Antes de partir e para justificar a separação, citou uma série de motivos pelos quais desistiu da relação. O pior deles não foi a situação constrangedora de estar trancafiada, mas um segredo que veio à tona: o odor dos gases intestinais que papai liberava no período noturno.

Aquilo era constrangedor e o quartinho ficava impregnado com um cheiro insuportável. Papai tinha problemas nas abluções matinais e permanecia constipado durante o dia, indo se aliviar só no período da noite.

Chegou a buscar tratamento em Mineiros, ‘lá no Goiás’, mas de nada adiantou. Só mamãe o aturou com esse problema fétido por tanto tempo.

Com os anos, papai abdicou das parceiras fixas. Eram só chamegos temporais, coisa sem compromisso. Demorou, mas um dia aquele fogo cessou, a próstata falhou e o desejo quase adormeceu. Homem de fé, passou a frequentar uma igreja evangélica pra salvar a alma. Lá buscou o perdão e procurou esquecer o gosto pelo pecado impregnado no corpo.

Mamãe ainda o espera e sempre trabalhamos com a possibilidade de uma reconciliação. Vira e mexe ensaia uma reaproximação, mas o medo da vida dupla de papai esfria a coisa. Dia desses, chegamos a acreditar que daria tudo certo: uma movimentação estranha num quartinho durante um evento familiar dava conta que alguma coisa estava rolando.

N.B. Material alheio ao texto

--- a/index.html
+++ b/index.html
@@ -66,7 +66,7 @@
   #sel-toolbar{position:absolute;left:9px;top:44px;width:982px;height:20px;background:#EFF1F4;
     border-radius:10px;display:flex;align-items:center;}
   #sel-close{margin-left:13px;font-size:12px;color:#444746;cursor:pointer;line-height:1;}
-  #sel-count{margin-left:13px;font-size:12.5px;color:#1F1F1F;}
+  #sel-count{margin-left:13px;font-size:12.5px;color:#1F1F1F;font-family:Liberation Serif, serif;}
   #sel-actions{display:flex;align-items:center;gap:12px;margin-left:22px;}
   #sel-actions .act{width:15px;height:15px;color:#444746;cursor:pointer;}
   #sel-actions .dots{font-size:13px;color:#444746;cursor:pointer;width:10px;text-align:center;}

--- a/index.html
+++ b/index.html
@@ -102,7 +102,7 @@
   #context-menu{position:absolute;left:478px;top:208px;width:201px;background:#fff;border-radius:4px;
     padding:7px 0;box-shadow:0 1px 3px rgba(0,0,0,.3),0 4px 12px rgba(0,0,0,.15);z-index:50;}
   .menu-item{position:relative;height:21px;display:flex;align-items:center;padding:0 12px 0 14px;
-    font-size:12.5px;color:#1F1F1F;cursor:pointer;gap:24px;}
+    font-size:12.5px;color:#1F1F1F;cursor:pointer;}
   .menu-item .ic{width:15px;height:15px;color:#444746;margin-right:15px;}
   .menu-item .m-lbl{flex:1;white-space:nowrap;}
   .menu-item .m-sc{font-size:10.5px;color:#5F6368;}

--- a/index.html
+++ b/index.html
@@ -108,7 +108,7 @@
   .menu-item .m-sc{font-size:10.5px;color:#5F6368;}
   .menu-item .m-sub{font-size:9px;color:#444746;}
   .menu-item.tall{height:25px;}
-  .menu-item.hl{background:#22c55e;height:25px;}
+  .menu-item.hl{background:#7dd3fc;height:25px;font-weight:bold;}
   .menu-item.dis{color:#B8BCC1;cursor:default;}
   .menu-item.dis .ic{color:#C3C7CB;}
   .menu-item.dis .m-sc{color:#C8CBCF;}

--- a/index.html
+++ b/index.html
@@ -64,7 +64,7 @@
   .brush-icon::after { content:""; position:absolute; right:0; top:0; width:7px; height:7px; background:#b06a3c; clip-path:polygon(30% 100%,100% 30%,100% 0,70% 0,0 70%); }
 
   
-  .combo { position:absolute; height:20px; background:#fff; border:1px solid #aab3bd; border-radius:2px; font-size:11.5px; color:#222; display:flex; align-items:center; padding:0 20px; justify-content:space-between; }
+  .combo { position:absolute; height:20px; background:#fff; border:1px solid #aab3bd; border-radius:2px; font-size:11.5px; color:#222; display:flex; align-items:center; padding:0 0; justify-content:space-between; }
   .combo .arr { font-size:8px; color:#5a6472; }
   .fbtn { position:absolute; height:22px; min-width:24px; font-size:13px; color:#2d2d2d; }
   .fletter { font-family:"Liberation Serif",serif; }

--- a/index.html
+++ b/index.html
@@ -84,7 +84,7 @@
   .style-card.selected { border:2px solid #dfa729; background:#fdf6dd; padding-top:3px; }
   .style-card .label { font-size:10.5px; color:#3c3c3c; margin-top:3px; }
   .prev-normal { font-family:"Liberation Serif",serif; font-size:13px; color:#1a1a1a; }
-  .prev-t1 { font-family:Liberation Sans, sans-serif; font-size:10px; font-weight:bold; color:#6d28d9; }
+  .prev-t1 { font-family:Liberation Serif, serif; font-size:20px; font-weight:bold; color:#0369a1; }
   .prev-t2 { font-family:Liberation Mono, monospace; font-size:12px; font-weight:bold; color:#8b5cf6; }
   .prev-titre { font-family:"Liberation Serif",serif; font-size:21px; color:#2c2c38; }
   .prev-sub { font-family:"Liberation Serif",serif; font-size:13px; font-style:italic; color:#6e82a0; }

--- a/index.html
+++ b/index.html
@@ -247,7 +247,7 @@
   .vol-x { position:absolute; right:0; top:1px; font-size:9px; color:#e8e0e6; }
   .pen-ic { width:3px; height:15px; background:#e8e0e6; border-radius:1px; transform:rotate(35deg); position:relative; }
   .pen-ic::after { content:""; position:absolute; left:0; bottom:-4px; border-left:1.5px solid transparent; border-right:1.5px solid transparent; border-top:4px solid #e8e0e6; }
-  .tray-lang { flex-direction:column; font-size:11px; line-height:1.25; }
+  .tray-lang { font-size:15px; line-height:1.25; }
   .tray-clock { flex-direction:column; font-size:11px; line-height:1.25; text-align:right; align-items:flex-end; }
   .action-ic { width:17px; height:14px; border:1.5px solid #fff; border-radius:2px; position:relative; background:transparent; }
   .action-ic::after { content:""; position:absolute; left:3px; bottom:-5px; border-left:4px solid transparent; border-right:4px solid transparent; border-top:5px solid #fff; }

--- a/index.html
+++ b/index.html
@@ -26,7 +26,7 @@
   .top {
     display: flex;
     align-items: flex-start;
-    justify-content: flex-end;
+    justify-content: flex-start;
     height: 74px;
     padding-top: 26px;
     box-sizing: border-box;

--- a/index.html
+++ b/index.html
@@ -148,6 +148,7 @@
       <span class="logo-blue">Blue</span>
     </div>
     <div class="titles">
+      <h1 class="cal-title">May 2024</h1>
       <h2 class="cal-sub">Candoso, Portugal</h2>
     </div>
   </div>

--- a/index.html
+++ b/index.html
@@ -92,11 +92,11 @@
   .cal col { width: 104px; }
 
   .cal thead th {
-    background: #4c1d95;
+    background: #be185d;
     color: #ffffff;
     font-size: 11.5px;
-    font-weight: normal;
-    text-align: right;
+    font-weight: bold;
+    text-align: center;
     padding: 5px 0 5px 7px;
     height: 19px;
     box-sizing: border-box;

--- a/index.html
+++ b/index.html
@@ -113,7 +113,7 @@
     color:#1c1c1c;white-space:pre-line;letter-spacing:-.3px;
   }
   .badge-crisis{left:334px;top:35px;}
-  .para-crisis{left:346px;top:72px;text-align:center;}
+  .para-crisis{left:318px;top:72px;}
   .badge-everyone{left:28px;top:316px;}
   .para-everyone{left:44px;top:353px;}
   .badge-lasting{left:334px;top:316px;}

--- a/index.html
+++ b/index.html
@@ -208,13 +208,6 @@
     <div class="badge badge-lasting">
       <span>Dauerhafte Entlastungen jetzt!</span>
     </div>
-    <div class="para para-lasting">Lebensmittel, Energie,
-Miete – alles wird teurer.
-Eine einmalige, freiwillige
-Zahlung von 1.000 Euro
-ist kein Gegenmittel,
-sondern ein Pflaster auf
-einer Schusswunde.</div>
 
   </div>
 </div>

A gravação do circuito interno das câmeras mostrou um casal saindo às escondidas do cômodo. A família ficou na torcida, mas quando congelamos a imagem e aproximamos a cena, tomamos um susto! Flagramos papai fechando a blusa de uma mulher que morava na vizinhança.

No fundo, todos nós sabíamos: papai era um homem com o coração condenado à bigamia. Um sujeito que nasceu pra viver o amor livre, sem compromisso com ninguém. Não havia salvação para aquele tipo de pecado que nasce do desejo. Um vício antigo, enraizado nas horas de solidão.

Alexandro Nogueira, jornalista, escritor e músico. O texto acima é um conto do cotidiano na linha "a vida como ela é".